Há mais gente chegando: a Argentina é hoje o país com o maior
número de estudantes de cinema
no mundo. Mais de 12 mil. Uma
cifra surpreendente, muito mais
importante do que nos EUA ou
em qualquer país europeu. O centro desse movimento acadêmico é
a FUC, Fundación Universidad
del Cine. Trapero vem de lá, Daniel Burman e Bruno Stragnaro
-parte do coletivo de "Pizza,
Birra y Faso"- também. O espírito comunitário permanece vivo:
muitos dos ex-alunos dão aulas
hoje na FUC. A Fundación, por
seu lado, ajuda a produzir os filmes dos seus antigos estudantes.
Essa "nova onda" também é
alimentada pelo Instituto Nacional do Cine e do Audiovisual argentino, que se financia graças a
uma taxa cobrada sobre os ingressos nas salas de cinema e sobre a venda de fitas de vídeo e
DVD. E, toda a atenção é pouca,
graças a algo que no Brasil nunca
se teve a coragem de fazer: a taxação sobre a publicidade na tevê.
O apoio de fundos europeus como o Hubert Bals, ligado ao ótimo Festival de Roterdã, ou o
Fond Sud francês tem ajudado.
Mas tudo isso de nada valeria se
os projetos que se concretizam hoje na Argentina não fossem tão
promissores.
Para ter uma idéia do que vem
por aí, relato aqui alguns dados
de "Familia Rodante", o novo filme que Pablo Trapero começará
a rodar em breve -quase ao
mesmo tempo em que Lucrecia
Martel dará início ao seu novo filme, "Niña Santa".

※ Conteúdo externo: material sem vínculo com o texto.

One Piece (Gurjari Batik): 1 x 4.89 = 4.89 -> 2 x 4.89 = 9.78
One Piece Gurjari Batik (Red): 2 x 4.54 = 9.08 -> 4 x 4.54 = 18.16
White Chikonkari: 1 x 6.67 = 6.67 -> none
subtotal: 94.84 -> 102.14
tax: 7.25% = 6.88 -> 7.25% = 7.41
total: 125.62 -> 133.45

No início de "Familia Rodante", velhas imagens de super-oito
mostram uma família nos anos
70. Imagens de arquivo dos anos
de chumbo na Argentina se mesclam ao material de caráter familiar. A história e as histórias pessoais se interligam. Trinta anos
mais tarde, a família se junta novamente para comemorar o aniversário da avó do grupo, Emília.

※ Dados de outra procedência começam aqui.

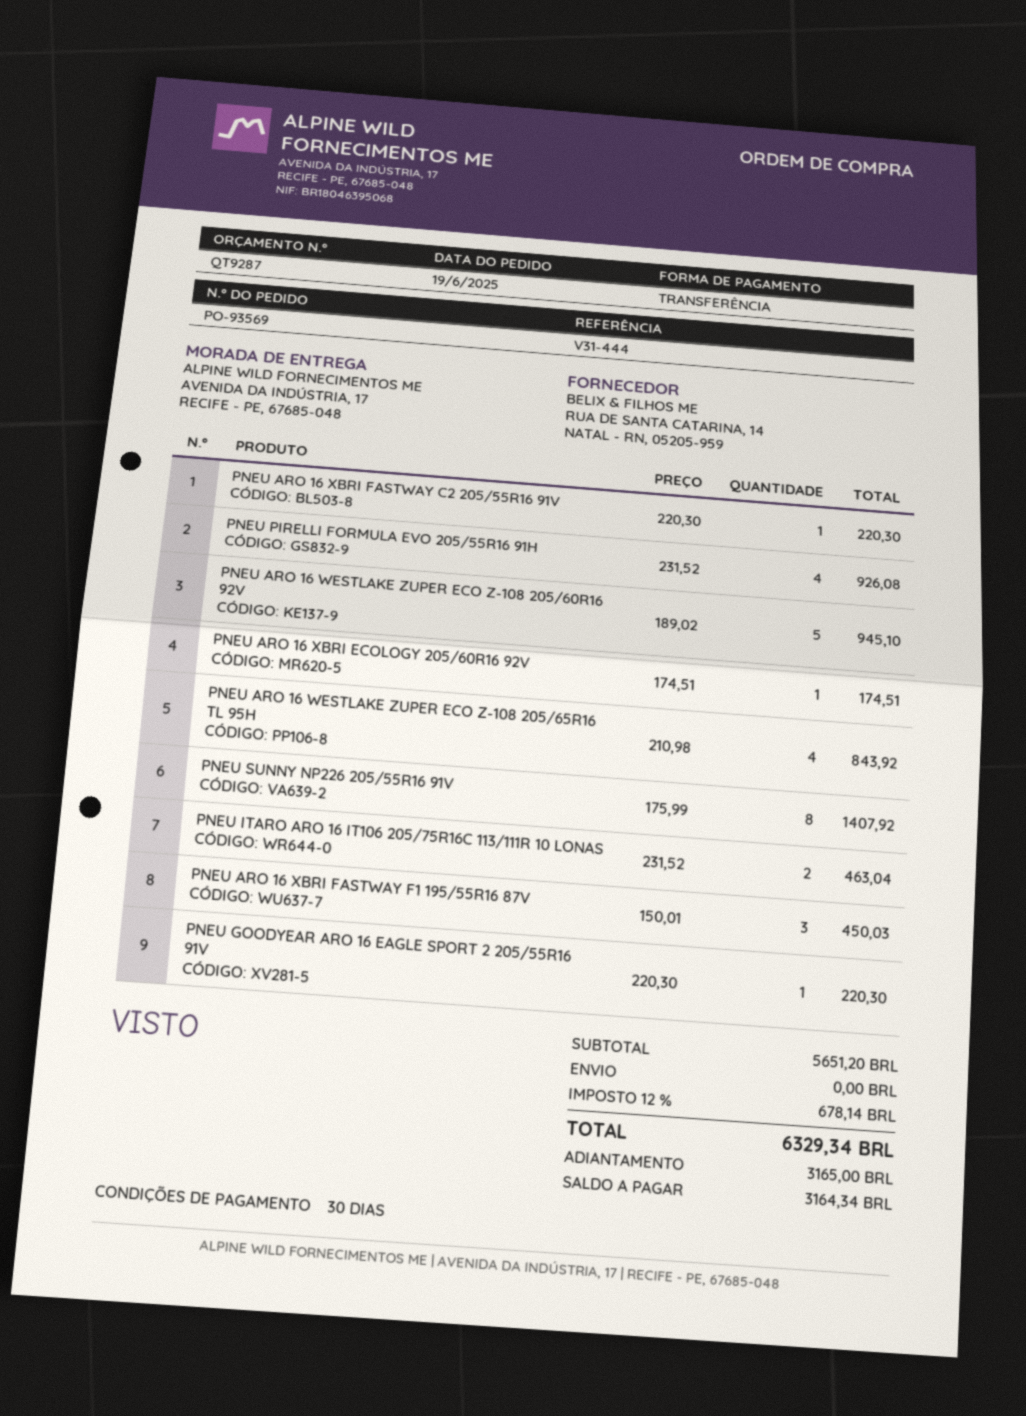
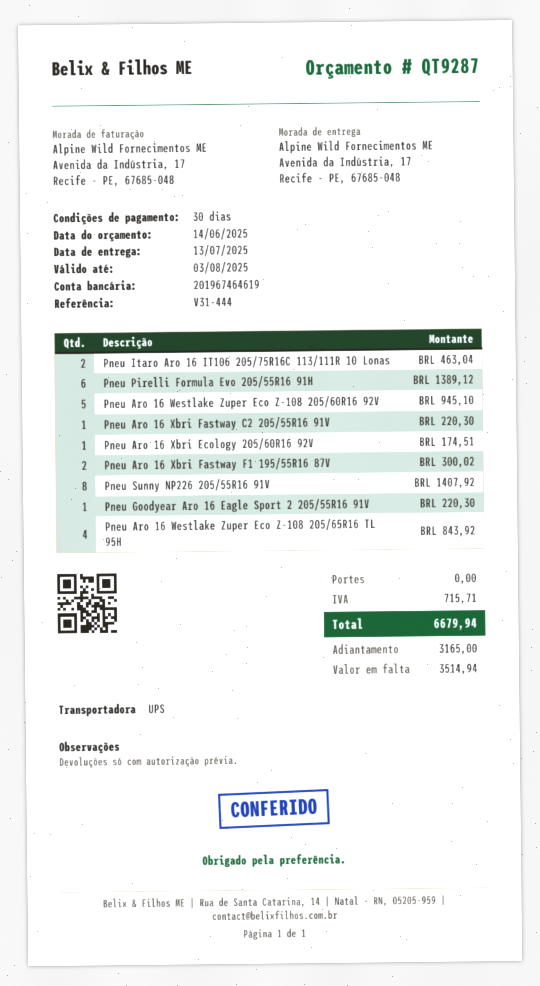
PNEU PIRELLI FORMULA EVO 205/55R16 91H: 4 for 926.08 -> 6 for 1389.12
PNEU ARO 16 XBRI FASTWAY F1 195/55R16 87V: 3 for 450.03 -> 2 for 300.02
tax: 678.14 -> 715.71
total: 6329.34 -> 6679.94
balance: 3164.34 -> 3514.94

É durante esse evento que Emília
recebe o convite para ser madrinha de casamento de um parente
numa Província distante.
Por motivos econômicos, toda a
família parte em um único veículo, um velho Chevrolet de 1956,
sobre o qual foi construída uma
espécie de "motor home". Atravessam um país devastado pela
crise social e pelo desemprego.
Vão se transformando pouco a
pouco com o que vêem. Ocorre o
casamento. No final da festa, as
imagens em super-oito são projetadas em um pano, o passado se
misturando ao presente. Os personagens sabem que não são mais
os mesmos. Na madrugada seguinte, partem novamente. Um
capítulo se encerra, outro começa.
Algumas informações fundamentais para compreender a força atual do jovem cinema argentino: Emília, a avó da família, deverá ser encarnada pela avó de
Pablo Trapero. A velha caminhonete com a casa acoplada foi
construída pelo pai de Pablo, há
30 anos, sobre a base de um velho
Chevrolet Viking. Aí está talvez o
mais belo segredo do jovem cinema argentino: para muitos de
seus realizadores, vida e cinema
não se dissociam. Estão interligados, inexoravelmente.